Aryeh Gregor schreef:
On Wed, Mar 18, 2009 at 6:18 AM, Petr Kadlec
<petr.kadlec(a)gmail.com> wrote:
page_title does not contains the full title, only
its
namespace-relative part. You need to use
select page_namespace, page_title from wikidb.page
Only this whole tuple (page_namespace, page_title) is a unique
identifier of a page (this is true for the whole MediaWiki).
And note that the namespace is stored as a number. You'll need to
refer to a list of the namespace numbers on the specific wiki you're
dealing with to translate it into the appropriate prefix. There's a
way to get the list from the API, but I don't know it offhand.
http://en.wikipedia.org/w/api.php?action=query&meta=siteinfo&siprop…
Note that namespaces with an ID of 100 or higher are specific to enwiki
and may have different names or not be used at all on other wikis. To
get an accurate list for another wiki, ask that wiki's api.php .
As for redirects: yes, you'll want to do something like:
SELECT page_namespace, page_title, rd_namespace, rd_title
FROM page LEFT JOIN redirect ON rd_from=page_id;
This'll list all page titles and their redirect targets, with
rd_namespace and rd_title set to NULL for pages that aren't redirects.

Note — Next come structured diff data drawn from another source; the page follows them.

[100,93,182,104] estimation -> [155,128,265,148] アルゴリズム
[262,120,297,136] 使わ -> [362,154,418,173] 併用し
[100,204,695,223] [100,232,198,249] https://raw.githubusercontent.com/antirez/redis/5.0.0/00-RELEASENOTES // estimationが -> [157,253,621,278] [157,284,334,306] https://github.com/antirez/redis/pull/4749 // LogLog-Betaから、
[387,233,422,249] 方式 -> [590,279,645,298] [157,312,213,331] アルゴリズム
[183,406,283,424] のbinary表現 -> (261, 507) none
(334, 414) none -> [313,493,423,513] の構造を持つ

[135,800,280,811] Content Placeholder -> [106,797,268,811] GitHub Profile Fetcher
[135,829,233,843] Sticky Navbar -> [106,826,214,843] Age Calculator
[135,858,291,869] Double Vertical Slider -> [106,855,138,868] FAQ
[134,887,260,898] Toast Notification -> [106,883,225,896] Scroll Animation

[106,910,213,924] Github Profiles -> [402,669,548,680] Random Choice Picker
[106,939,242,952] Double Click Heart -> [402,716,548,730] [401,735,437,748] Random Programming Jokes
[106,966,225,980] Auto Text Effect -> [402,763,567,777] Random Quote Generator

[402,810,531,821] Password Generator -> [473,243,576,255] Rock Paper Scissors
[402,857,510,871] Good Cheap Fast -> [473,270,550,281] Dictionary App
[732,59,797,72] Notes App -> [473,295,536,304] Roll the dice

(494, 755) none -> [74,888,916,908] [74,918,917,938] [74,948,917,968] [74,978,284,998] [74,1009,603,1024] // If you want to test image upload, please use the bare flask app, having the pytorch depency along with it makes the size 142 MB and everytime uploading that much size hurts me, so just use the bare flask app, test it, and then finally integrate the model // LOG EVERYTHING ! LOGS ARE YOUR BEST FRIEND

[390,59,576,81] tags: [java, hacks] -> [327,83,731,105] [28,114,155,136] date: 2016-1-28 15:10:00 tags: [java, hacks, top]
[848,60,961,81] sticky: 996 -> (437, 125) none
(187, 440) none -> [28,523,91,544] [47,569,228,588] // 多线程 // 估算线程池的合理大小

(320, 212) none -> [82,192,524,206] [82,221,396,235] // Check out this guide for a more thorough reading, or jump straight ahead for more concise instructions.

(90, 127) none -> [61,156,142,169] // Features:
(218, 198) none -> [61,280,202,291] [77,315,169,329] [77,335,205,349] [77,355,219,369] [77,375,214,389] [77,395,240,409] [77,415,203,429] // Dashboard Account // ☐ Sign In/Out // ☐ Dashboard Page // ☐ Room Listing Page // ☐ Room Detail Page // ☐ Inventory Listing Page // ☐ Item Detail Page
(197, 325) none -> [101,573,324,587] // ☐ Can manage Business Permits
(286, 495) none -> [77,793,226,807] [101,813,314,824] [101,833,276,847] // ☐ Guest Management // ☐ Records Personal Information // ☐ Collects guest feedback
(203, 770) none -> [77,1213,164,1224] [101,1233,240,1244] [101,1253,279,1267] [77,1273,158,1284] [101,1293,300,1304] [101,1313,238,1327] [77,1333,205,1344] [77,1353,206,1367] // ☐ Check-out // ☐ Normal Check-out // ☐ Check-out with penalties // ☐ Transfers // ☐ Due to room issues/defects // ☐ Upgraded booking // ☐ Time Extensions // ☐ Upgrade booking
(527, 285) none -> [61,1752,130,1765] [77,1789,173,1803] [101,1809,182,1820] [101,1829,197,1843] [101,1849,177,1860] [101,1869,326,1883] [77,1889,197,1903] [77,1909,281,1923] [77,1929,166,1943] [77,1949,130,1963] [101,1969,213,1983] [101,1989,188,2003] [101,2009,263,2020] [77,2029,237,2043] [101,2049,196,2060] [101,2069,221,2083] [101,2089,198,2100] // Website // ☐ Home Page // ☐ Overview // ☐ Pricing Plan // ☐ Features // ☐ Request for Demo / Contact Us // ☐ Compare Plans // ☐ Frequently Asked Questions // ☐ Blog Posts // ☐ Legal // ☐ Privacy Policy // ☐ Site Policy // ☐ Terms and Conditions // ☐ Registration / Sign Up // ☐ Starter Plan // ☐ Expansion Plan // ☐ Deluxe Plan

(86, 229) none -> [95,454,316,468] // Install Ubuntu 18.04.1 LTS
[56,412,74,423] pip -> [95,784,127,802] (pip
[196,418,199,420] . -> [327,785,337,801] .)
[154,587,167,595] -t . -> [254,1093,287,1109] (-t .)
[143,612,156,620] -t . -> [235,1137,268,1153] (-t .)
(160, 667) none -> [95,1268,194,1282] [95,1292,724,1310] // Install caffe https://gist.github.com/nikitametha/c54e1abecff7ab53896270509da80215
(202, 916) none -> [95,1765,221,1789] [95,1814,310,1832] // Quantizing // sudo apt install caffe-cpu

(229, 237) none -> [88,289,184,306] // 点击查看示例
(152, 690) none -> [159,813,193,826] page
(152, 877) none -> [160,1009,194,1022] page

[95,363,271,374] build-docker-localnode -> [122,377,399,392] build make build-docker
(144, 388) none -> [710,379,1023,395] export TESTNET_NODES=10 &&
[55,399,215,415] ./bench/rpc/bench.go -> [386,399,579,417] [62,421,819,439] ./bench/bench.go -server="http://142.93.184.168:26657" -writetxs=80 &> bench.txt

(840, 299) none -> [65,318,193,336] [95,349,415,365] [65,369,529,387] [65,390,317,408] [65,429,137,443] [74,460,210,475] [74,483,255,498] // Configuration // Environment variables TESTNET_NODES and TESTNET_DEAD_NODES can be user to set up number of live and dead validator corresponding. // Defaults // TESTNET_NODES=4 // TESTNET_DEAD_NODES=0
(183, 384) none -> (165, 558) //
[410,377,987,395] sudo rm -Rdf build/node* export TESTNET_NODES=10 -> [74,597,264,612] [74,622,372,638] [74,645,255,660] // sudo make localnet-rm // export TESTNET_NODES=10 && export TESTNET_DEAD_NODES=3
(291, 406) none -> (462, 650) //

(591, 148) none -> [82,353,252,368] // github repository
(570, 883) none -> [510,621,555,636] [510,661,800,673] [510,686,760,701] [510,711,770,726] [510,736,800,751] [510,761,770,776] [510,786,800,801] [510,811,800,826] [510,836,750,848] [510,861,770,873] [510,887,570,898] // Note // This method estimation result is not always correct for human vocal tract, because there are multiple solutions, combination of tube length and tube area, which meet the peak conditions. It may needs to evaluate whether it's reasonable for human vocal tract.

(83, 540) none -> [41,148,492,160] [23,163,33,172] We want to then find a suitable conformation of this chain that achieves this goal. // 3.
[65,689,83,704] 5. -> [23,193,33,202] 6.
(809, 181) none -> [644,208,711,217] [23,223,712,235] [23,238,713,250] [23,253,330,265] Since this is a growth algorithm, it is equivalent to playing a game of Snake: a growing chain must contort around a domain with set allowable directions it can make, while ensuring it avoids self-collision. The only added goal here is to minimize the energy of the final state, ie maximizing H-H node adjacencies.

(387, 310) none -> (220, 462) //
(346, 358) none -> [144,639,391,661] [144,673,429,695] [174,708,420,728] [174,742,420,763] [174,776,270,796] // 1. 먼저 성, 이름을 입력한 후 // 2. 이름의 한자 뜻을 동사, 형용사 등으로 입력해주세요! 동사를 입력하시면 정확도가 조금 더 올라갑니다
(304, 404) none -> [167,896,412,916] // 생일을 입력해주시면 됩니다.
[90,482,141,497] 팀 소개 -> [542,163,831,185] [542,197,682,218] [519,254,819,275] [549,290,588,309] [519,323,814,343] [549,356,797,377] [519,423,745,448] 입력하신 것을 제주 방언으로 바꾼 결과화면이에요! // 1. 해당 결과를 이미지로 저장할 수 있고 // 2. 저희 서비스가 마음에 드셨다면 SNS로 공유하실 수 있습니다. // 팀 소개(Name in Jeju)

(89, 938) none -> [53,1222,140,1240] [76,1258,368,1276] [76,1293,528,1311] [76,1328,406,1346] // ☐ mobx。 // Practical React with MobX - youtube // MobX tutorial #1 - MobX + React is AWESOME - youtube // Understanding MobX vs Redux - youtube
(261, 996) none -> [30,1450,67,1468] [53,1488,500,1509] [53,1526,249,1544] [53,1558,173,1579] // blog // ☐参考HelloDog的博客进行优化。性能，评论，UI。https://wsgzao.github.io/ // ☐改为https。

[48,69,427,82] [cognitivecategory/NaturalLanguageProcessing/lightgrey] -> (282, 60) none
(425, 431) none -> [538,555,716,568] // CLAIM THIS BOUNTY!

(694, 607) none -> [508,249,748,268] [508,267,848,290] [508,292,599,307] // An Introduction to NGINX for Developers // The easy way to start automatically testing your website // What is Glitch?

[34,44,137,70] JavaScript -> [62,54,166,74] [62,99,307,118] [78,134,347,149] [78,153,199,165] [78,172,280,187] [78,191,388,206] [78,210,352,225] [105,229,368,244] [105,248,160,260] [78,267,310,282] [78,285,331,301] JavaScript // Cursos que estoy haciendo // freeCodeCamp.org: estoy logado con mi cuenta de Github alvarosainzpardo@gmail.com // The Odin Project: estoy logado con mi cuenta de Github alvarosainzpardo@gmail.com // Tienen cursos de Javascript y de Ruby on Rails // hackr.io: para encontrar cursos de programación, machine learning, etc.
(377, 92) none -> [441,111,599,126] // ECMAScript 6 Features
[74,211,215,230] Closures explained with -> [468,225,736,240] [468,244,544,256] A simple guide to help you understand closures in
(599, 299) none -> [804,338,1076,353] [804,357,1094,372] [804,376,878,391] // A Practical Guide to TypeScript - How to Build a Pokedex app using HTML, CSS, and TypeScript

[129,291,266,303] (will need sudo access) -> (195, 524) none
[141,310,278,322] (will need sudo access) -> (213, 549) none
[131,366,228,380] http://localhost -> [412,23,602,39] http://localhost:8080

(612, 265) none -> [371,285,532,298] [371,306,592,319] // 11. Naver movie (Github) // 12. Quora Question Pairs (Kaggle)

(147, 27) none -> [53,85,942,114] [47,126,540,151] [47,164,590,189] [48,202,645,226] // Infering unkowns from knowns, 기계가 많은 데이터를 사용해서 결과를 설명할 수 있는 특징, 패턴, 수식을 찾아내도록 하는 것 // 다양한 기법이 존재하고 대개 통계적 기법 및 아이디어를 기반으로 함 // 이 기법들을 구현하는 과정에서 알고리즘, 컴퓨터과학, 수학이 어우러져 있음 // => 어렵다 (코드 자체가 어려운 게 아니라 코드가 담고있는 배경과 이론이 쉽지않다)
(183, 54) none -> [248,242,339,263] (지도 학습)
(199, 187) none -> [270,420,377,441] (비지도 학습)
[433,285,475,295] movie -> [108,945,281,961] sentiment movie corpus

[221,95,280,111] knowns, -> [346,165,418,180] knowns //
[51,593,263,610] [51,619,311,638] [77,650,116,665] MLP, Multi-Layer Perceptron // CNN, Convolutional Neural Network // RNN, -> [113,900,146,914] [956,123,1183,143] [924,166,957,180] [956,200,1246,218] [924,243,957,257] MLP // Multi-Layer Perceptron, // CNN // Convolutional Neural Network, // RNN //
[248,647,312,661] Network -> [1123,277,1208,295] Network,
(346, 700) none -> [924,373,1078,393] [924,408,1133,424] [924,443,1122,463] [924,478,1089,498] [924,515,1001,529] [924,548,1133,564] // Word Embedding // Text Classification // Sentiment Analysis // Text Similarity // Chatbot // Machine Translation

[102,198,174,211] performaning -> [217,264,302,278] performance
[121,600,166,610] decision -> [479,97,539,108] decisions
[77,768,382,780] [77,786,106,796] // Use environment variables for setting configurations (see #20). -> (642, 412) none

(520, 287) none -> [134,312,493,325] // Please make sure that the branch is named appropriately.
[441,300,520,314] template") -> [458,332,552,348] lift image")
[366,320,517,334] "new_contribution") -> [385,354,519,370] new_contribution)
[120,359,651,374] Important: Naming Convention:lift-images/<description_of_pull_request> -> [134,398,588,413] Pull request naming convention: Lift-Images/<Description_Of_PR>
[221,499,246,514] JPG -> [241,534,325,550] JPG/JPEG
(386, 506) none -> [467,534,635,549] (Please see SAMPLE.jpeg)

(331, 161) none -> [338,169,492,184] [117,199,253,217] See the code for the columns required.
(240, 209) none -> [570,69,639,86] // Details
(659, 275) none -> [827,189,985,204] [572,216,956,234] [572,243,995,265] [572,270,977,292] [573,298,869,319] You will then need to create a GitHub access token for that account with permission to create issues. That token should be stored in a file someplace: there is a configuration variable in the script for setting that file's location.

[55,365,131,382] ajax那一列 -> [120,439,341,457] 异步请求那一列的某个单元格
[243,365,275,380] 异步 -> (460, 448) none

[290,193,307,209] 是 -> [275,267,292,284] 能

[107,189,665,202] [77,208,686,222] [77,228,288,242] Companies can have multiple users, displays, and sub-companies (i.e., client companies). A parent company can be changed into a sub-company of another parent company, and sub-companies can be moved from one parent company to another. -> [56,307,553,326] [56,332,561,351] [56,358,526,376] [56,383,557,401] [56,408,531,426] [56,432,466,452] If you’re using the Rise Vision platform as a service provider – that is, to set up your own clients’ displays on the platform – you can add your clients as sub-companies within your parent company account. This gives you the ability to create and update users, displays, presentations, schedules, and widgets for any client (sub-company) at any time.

Note that the redirect table doesn't handle section redirects (like
redirects to [[Foo#Bar]], which are stored as redirects to [[Foo]]) and
interwiki redirects (like redirects to [[wikt:dog]], which are stored as
redirects to [[dog]]) too well and that some redirects may be missing
from it entirely (IIRC about half a million redirects are missing from
enwiki's redirect table). Even worse, the data dump you downloaded might
not even contain the redirect table. You can rebuild the redirect table
with:
php maintenance/refreshLinks.php --redirects-only
(Use --old-redirects-only to only add missing entries rather than
checking existing entries for validity as well.)
Roan Kattouw (Catrope)